The Roth biography, one of the most anticipated works of nonfiction to arrive in the 21st century, hit The New York Times bestseller list at number 12 in its first week in the stores.  Cynthia Ozick called the book a narrative masterwork. She declared that it had a Dostoyevskian magnitude, and that biography was the new 19th century novel, and Blake Bailey was one of its supreme practitioners. Other major reviews, podcasts, talk shows, interviews, requests to lecture followed. 

And then very quickly came accusations of sexual grooming of middle school students in New Orleans that started, according to the accusations, when he was a popular and successful teacher from 1993–2000. Allegations of grooming morphed into accusations of rape. His agent dropped him. Norton canceled the Roth biography. Bailey’s wife said “enough” and initiated divorce proceedings. He was never convicted of any crime, but his life and his career were over.

Bailey admits to many of his flaws as a husband. He doesn’t excuse his infidelities, but he does deny doing anything illegal with any women. There is no question, however, that Canceled Lives is, if not an apologia, a defense of his legal, if not moral, situation. It is also an argument against the instinct to cancel books because the writer’s character might not meet our standards. Canceling writers whose private talk or behavior doesn’t meet our moral or social criteria might lead to a slippery slope where books by Ezra Pound, Graham Greene, Mark Twain, Flannery O’Connor, and, yes, Philip Roth would be tossed into the burning pit. 
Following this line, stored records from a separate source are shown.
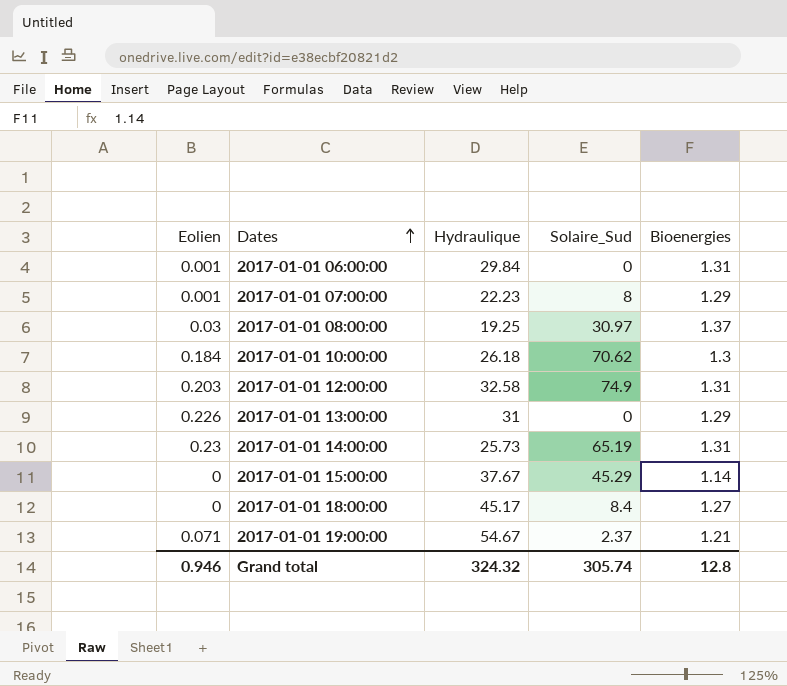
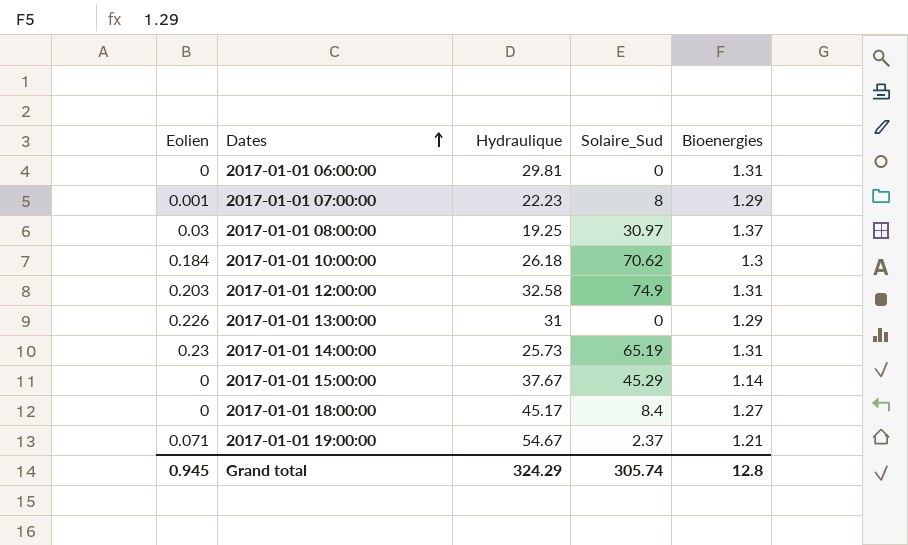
2017-01-01 06:00:00 | Eolien: 0.001 -> 0
2017-01-01 06:00:00 | Hydraulique: 29.84 -> 29.81
Grand total | Eolien: 0.946 -> 0.945
Grand total | Hydraulique: 324.32 -> 324.29

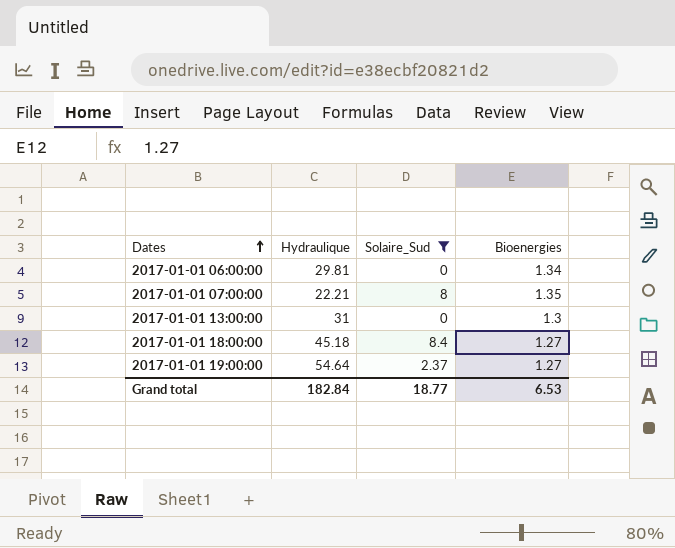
filter: none -> Solaire_Sud <= 8.4
column Eolien | position: 1 -> none
2017-01-01 06:00:00 | Bioenergies: 1.31 -> 1.34
2017-01-01 07:00:00 | Hydraulique: 22.23 -> 22.21
2017-01-01 07:00:00 | Bioenergies: 1.29 -> 1.35
2017-01-01 13:00:00 | Bioenergies: 1.29 -> 1.3
2017-01-01 18:00:00 | Hydraulique: 45.17 -> 45.18
2017-01-01 19:00:00 | Hydraulique: 54.67 -> 54.64
2017-01-01 19:00:00 | Bioenergies: 1.21 -> 1.27
Grand total | Hydraulique: 324.29 -> 182.84
Grand total | Solaire_Sud: 305.74 -> 18.77
Grand total | Bioenergies: 12.8 -> 6.53

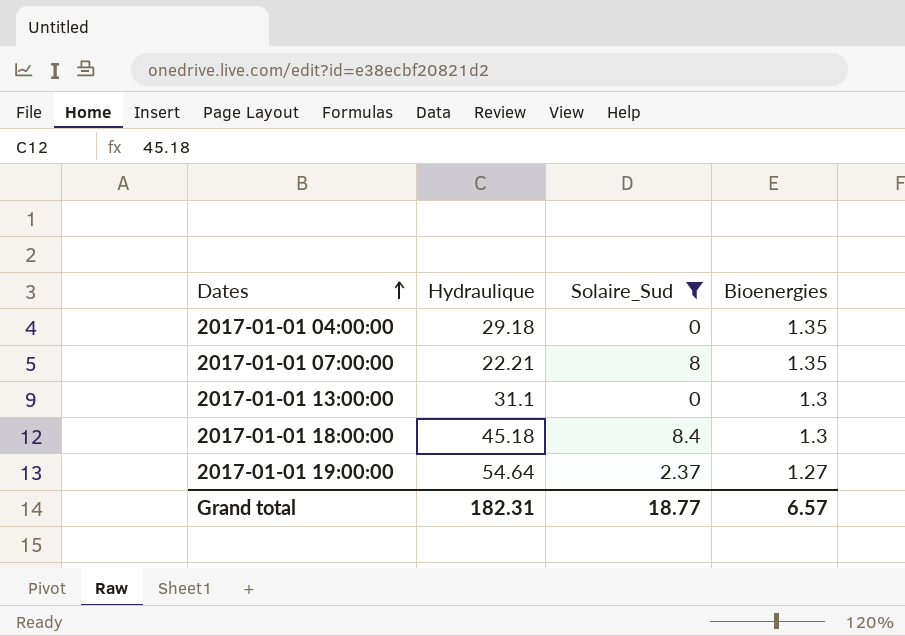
row 2017-01-01 06:00:00: 29.81 | 0 | 1.34 -> none
row 2017-01-01 04:00:00: none -> 29.18 | 0 | 1.35
2017-01-01 13:00:00 | Hydraulique: 31 -> 31.1
2017-01-01 18:00:00 | Bioenergies: 1.27 -> 1.3
Grand total | Hydraulique: 182.84 -> 182.31
Grand total | Bioenergies: 6.53 -> 6.57

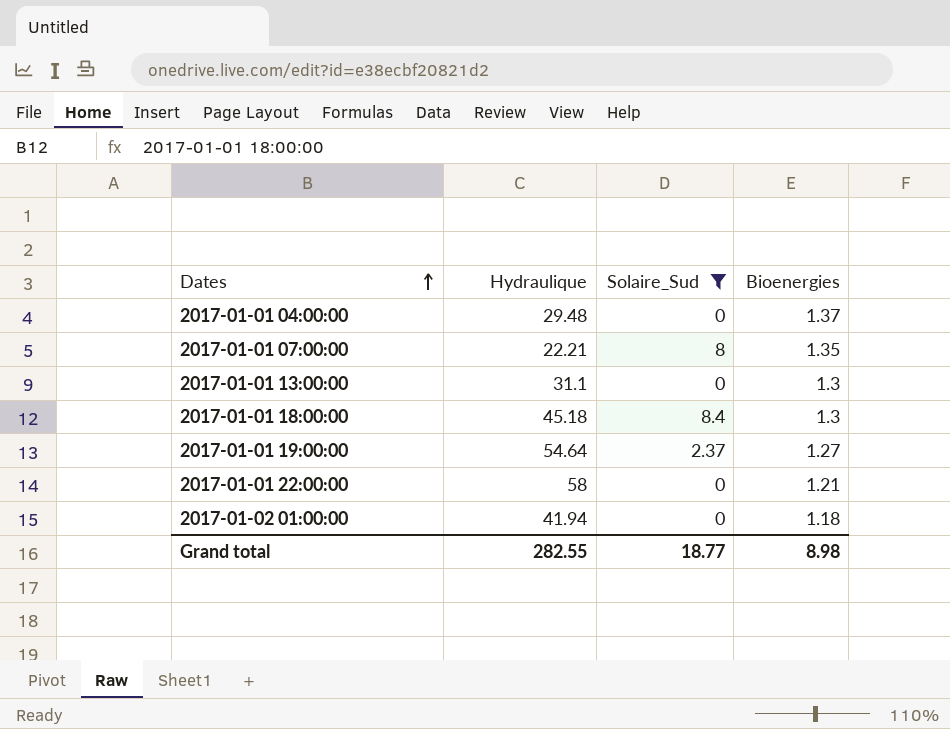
2017-01-01 04:00:00 | Hydraulique: 29.18 -> 29.48
2017-01-01 04:00:00 | Bioenergies: 1.35 -> 1.37
row 2017-01-01 22:00:00: none -> 58 | 0 | 1.21
row 2017-01-02 01:00:00: none -> 41.94 | 0 | 1.18
Grand total | Hydraulique: 182.31 -> 282.55
Grand total | Bioenergies: 6.57 -> 8.98

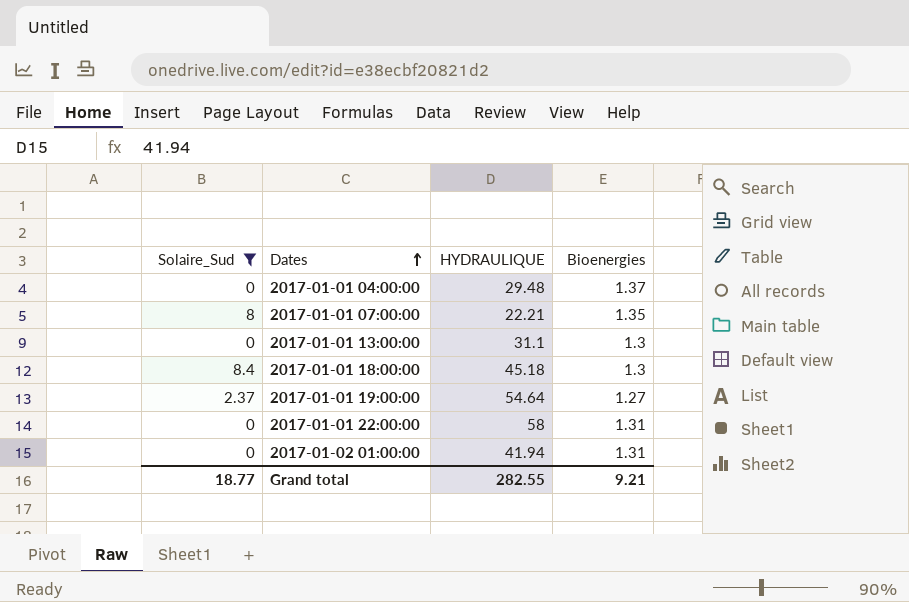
column Solaire_Sud | position: 3 -> 1
column name: Hydraulique -> HYDRAULIQUE
2017-01-01 22:00:00 | Bioenergies: 1.21 -> 1.31
2017-01-02 01:00:00 | Bioenergies: 1.18 -> 1.31
Grand total | Bioenergies: 8.98 -> 9.21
Immorality and illegality are not necessarily the same thing. As Bailey himself puts it: “One may be inconstant without being a predator or a misogynist; indeed, one may be a doting parent and have other sterling qualities besides.” Bailey may be letting himself off a bit easy in this sentence, but he has a point. An individual might be a jackass and a great writer, as well. And have written a book that is truly “a narrative masterwork.” Should the book, the reader might rightly ask, be thrown out with the dirty bathwater?

Ultimately, Canceled Lives springs from its subtitle My Father, My Scandal, and Me. That is, the memoir is about the cancel culture and Bailey’s sad fall from grace, but it is also about Bailey’s complicated, Freudian-fueled relationship with his father, Burck.
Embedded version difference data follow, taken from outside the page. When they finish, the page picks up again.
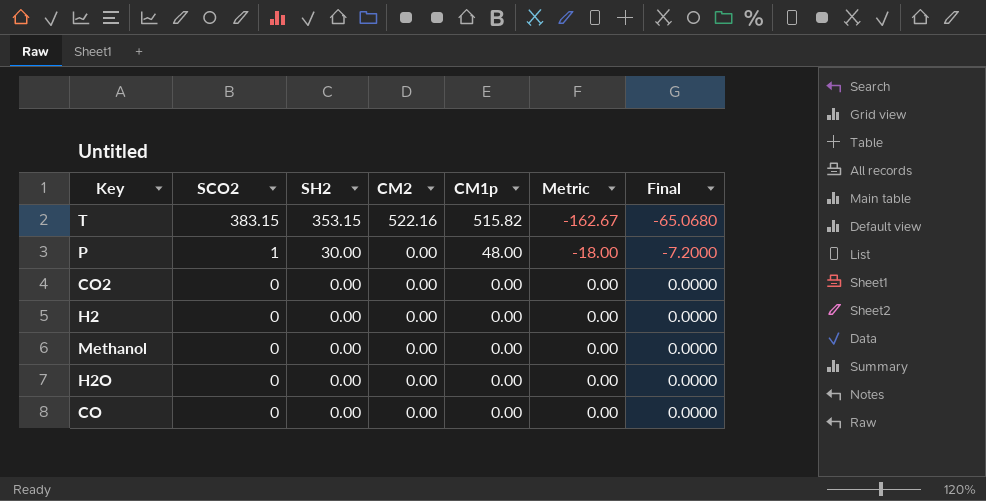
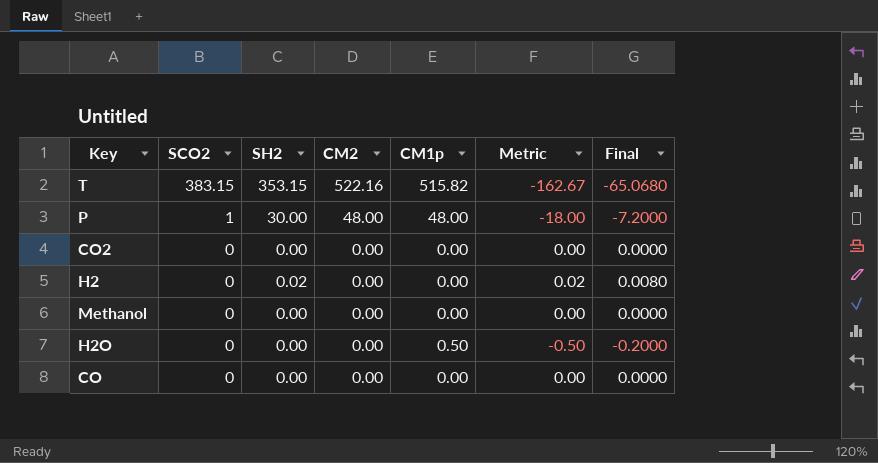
P | CM2: 0.00 -> 48.00
H2 | SH2: 0.00 -> 0.02
H2 | Metric: 0.00 -> 0.02
H2 | Final: 0.0000 -> 0.0080
H2O | CM1p: 0.00 -> 0.50
H2O | Metric: 0.00 -> -0.50
H2O | Final: 0.0000 -> -0.2000

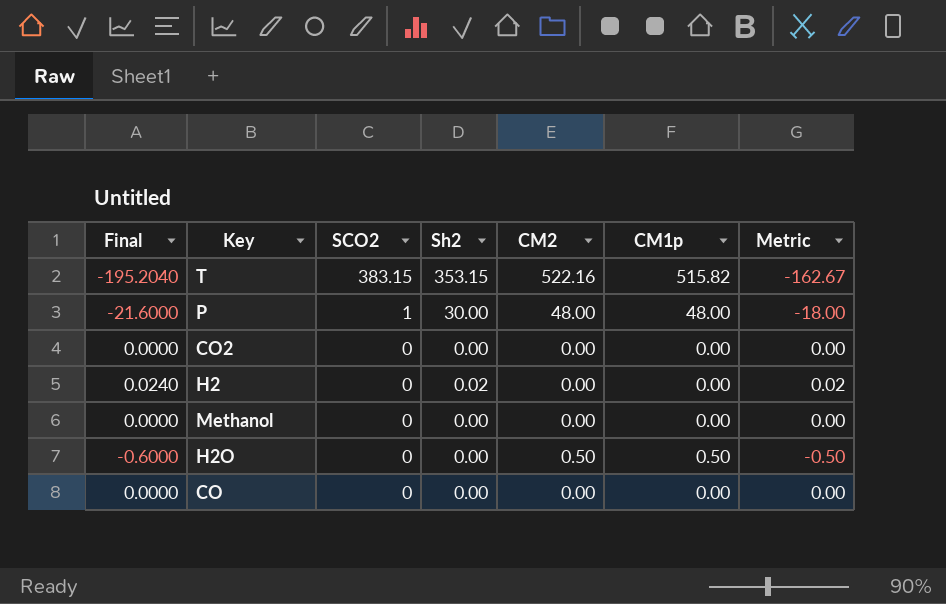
column Final | formula: [Metric] * 0.4 -> [Metric] * 1.2
column Final | position: 7 -> 1
column name: SH2 -> Sh2
H2O | CM2: 0.00 -> 0.50

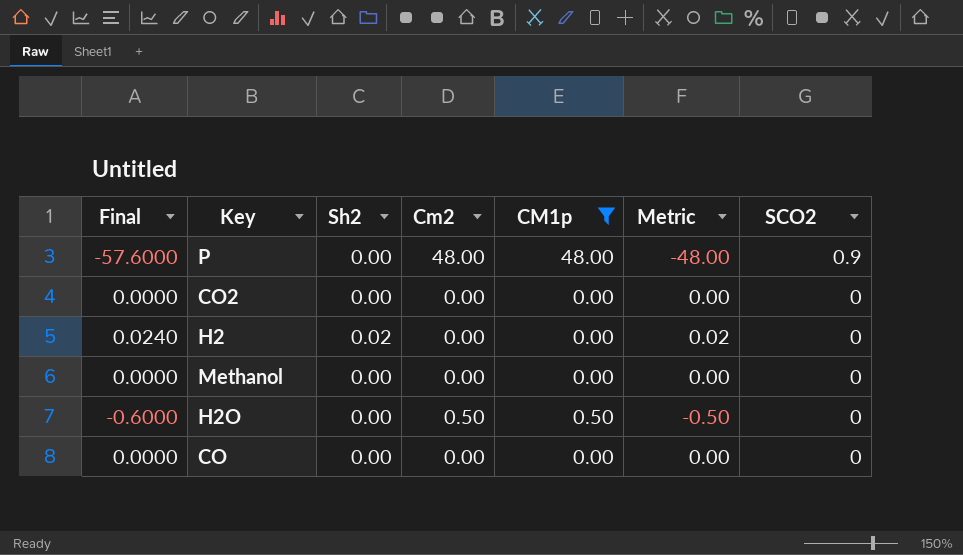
filter: none -> CM1p != 515.82
column name: CM2 -> Cm2
column SCO2 | position: 3 -> 7
P | Final: -21.6000 -> -57.6000
P | Sh2: 30.00 -> 0.00
P | Metric: -18.00 -> -48.00
P | SCO2: 1 -> 0.9

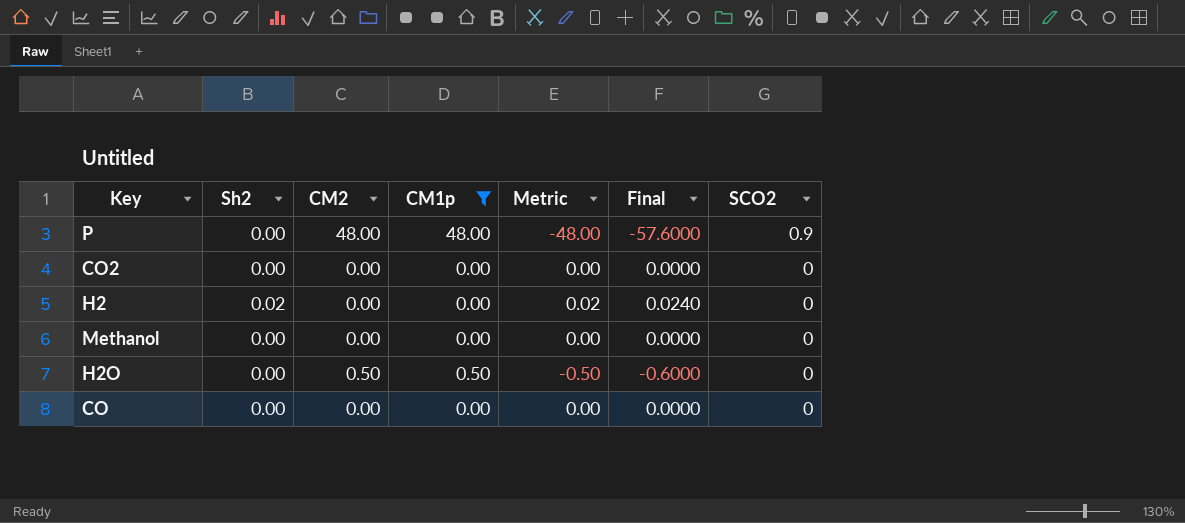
column name: Cm2 -> CM2
column Final | position: 1 -> 6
In the opening chapter he refers to Burck as the man “I’d called Papa and kissed on the lips all of my life. . . .” Bailey’s need to win his successful lawyer-father’s approval is evident in every corner of the story. Throughout his telling of the tale, Bailey is self-aware and brutally honest about his father’s cruelties and love, his strangled esteem and his winsome generosity, and also about his own selfishness and narcissism. He tells the story of his fall from being a globetrotting speaker and one of the most respected biographers in the world to a ghostwriter living in an old friend’s pool house in Oklahoma, and he does it all in an idiom that is at once wry and graceful, playful and self-referential, stitching together high and low styles masterfully.

The narrative ends with Burck’s death and Bailey living what he feels is a “posthumous life.”  But as disastrous as his fall has been, he is able to say this: “Oh, it’s not all bad. Relieved of strenuous old ambitions, I try to savor the simple pleasures of being alive in the biological sense: I have my little sanity rituals, I sleep more, I swim and whack tennis balls . . . I cook and eat nice meals. I see old friends.” One can’t help but be reminded of Francis Weed in Cheever’s “The Country Husband” and hope for Bailey, the flawless writer and flawed human being, that “it is a night where kings in golden suits ride elephants over the mountains.”